Additional Comments:
Comments 6: The exclusion of intervention group participants who did not access the app module from post-test and follow-up analyses introduces potential attrition bias and limits the external validity of findings. Was this a per-protocol analysis? Please justify this decision and consider also reporting intention-to-treat (ITT) results. Response 6: Thank you for pointing this out. We agree that excluding a part of the participants from the intervention group may lead to attrition bias and a lack of external validity. Nevertheless, we decided on this selection to be able to attribute observed differences/effects more precisely to module usage, especially given that only about one-third of the IG-parents accessed the intervention module.
Comments 7: The intervention effect is measured via self-reported awareness and usage, which are subject to social desirability and recall biases. Response 7: Thank you for this advice.
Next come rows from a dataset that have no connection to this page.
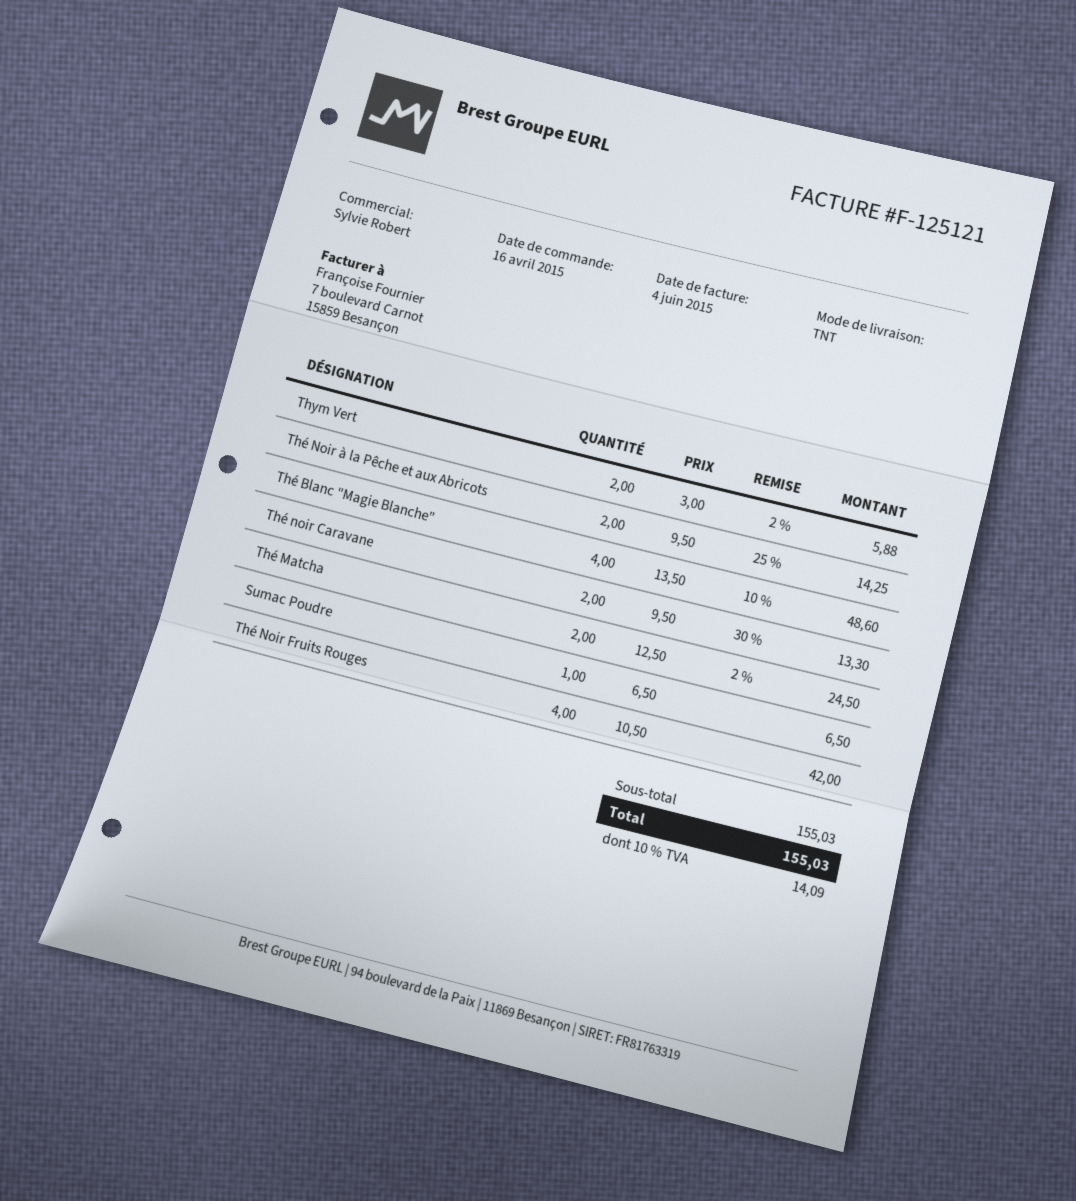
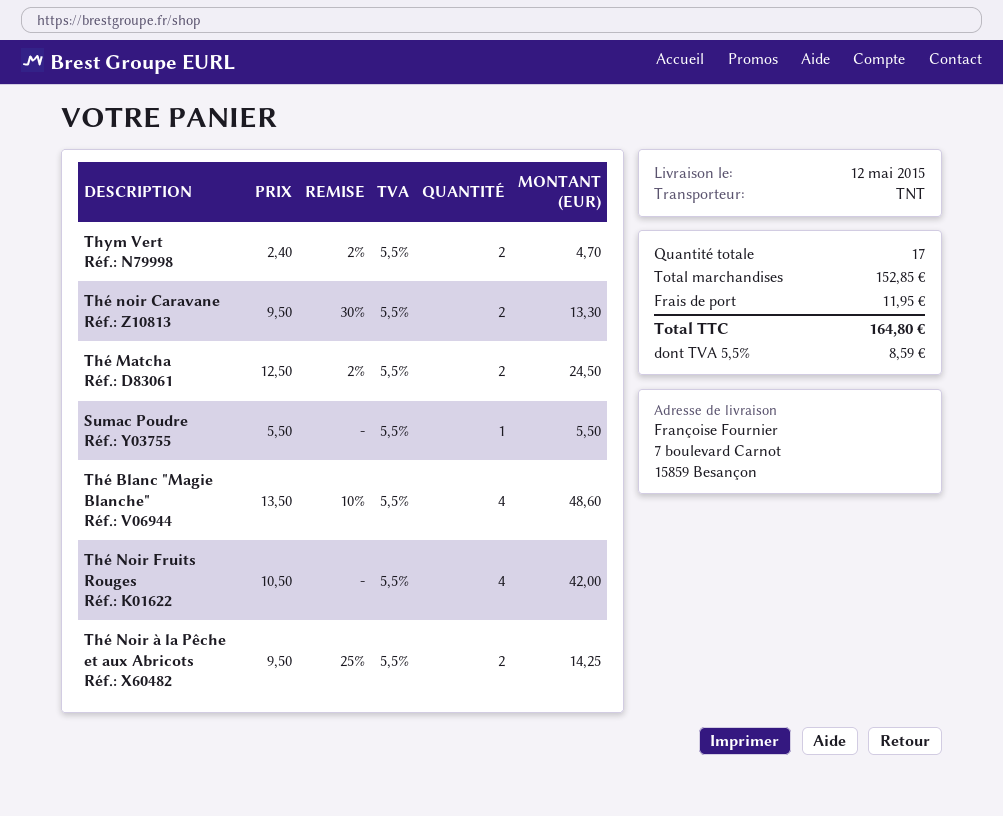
Thym Vert: 2 x 3.00 - 2% = 5.88 -> 2 x 2.40 - 2% = 4.70
Sumac Poudre: 1 x 6.50 = 6.50 -> 1 x 5.50 = 5.50
subtotal: 155.03 -> 152.85
shipping: none -> 11.95
tax: 10% = 14.09 -> 5.5% = 8.59
total: 155.03 -> 164.80

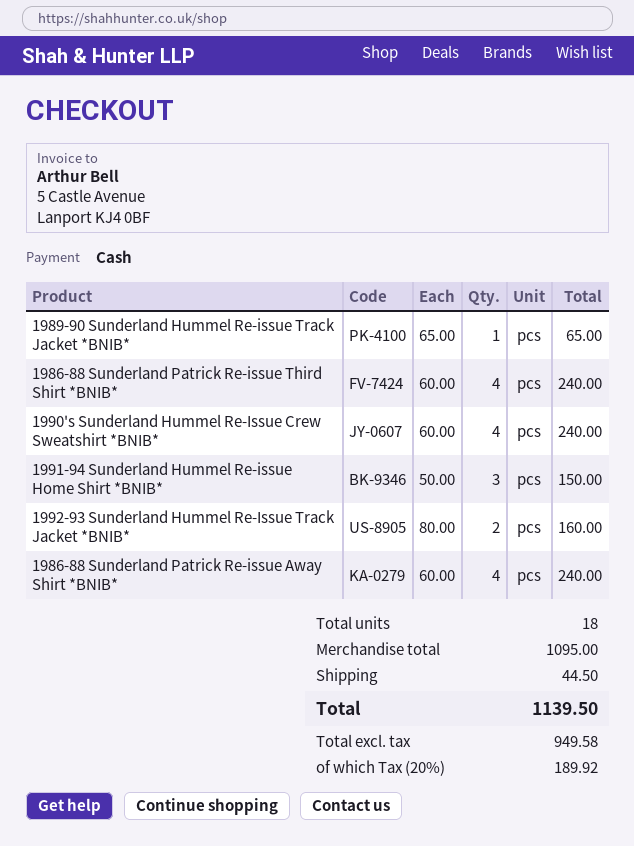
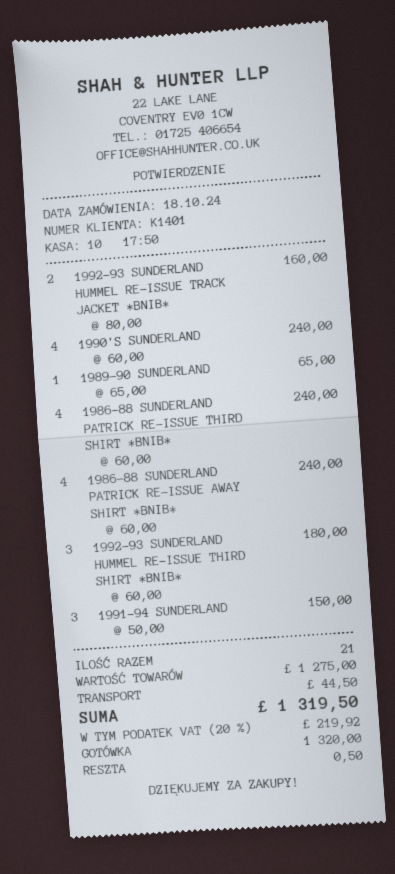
1992-93 SUNDERLAND HUMMEL RE-ISSUE THIRD SHIRT *BNIB*: none -> 3 x 60.00 = 180.00
total quantity: 18 -> 21
subtotal: 1095.00 -> 1275.00
tax: 20% = 189.92 -> 20% = 219.92
total: 1139.50 -> 1319.50

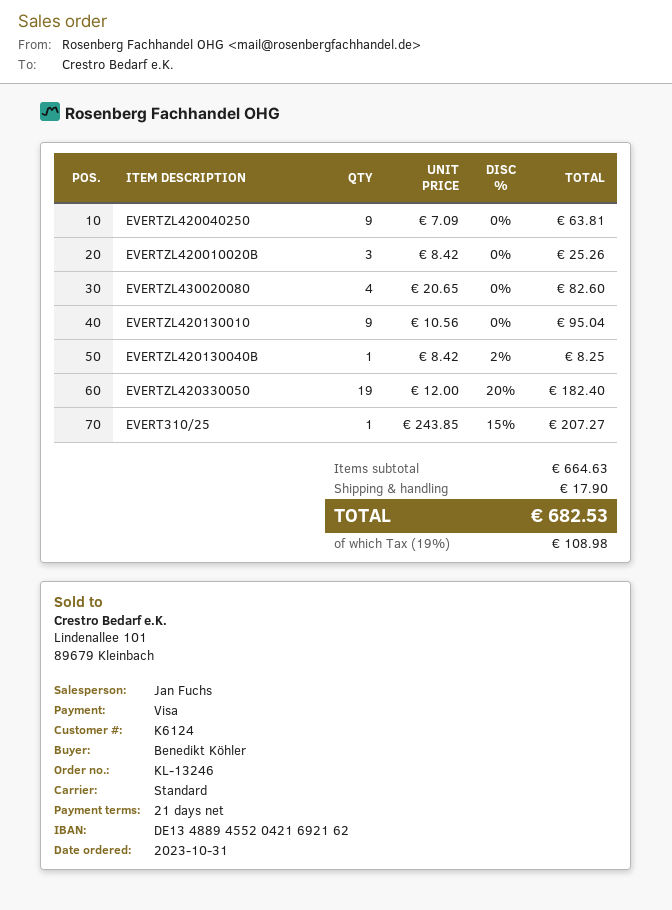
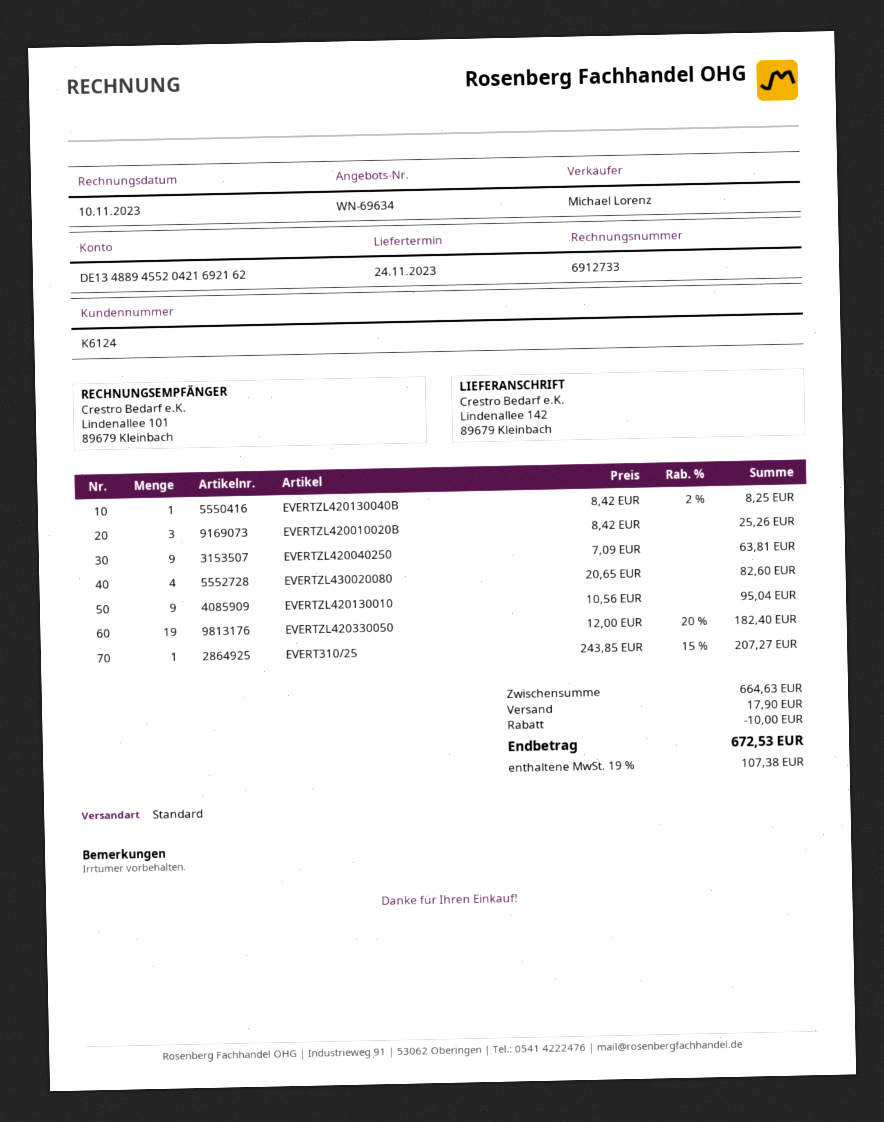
sales rep: Jan Fuchs -> Michael Lorenz
discount: none -> 10.00
tax: 19% = 108.98 -> 19% = 107.38
total: 682.53 -> 672.53

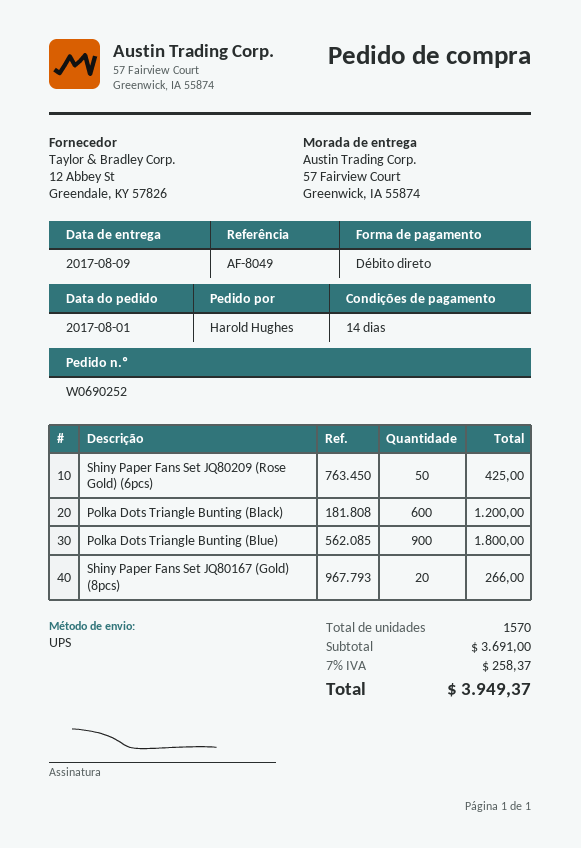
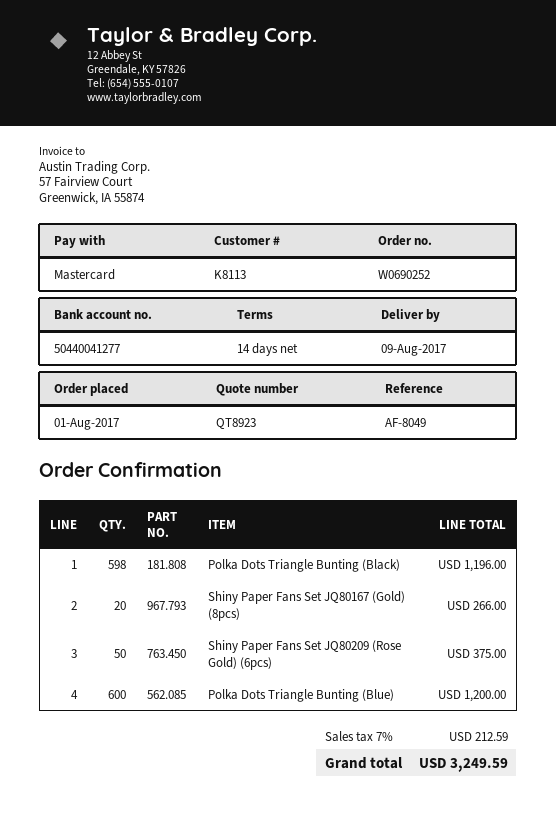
payment method: direct debit -> Mastercard
Shiny Paper Fans Set JQ80209 (Rose Gold) (6pcs): 50 for 425.00 -> 50 for 375.00
Polka Dots Triangle Bunting (Black): 600 for 1200.00 -> 598 for 1196.00
Polka Dots Triangle Bunting (Blue): 900 for 1800.00 -> 600 for 1200.00
tax: 7% = 258.37 -> 7% = 212.59
total: 3949.37 -> 3249.59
Unfortunately, the measurement of awareness and usage of ECI services was only possible via self-report and partly retrospective questions (e.g., regarding previous usage). We are open to suggestions for future assessment of these outcomes. To address the possibilities of socially desirable answers as well as recall biases, we added these aspects in the discussion (limitations) (see page 14, line 835-841).
Comments 8: The recruitment was limited to app users within pediatric practices. This exclusion of families without digital access or those not using the app raises concerns about sampling bias and generalizability. Response 8: We agree with this comment. Therefore, we have added more details on these aspects (see page 13, line 806-810 and page 14, line 825-827). Because of the widespread distribution of mobile devices in our target group, we assume a high degree of digital accessibility (see page 14, line 825-827). Overall, we would assume that users of the app represent the population to a certain extent. However, we do not know whether results are transferable to non-app users. |
Author Response File: Author Response.pdf
Round 2
Reviewer 1 Report
Comments and Suggestions for AuthorsI see that all suggested changes have been made meticulously. The article is suitable for publication in its current form.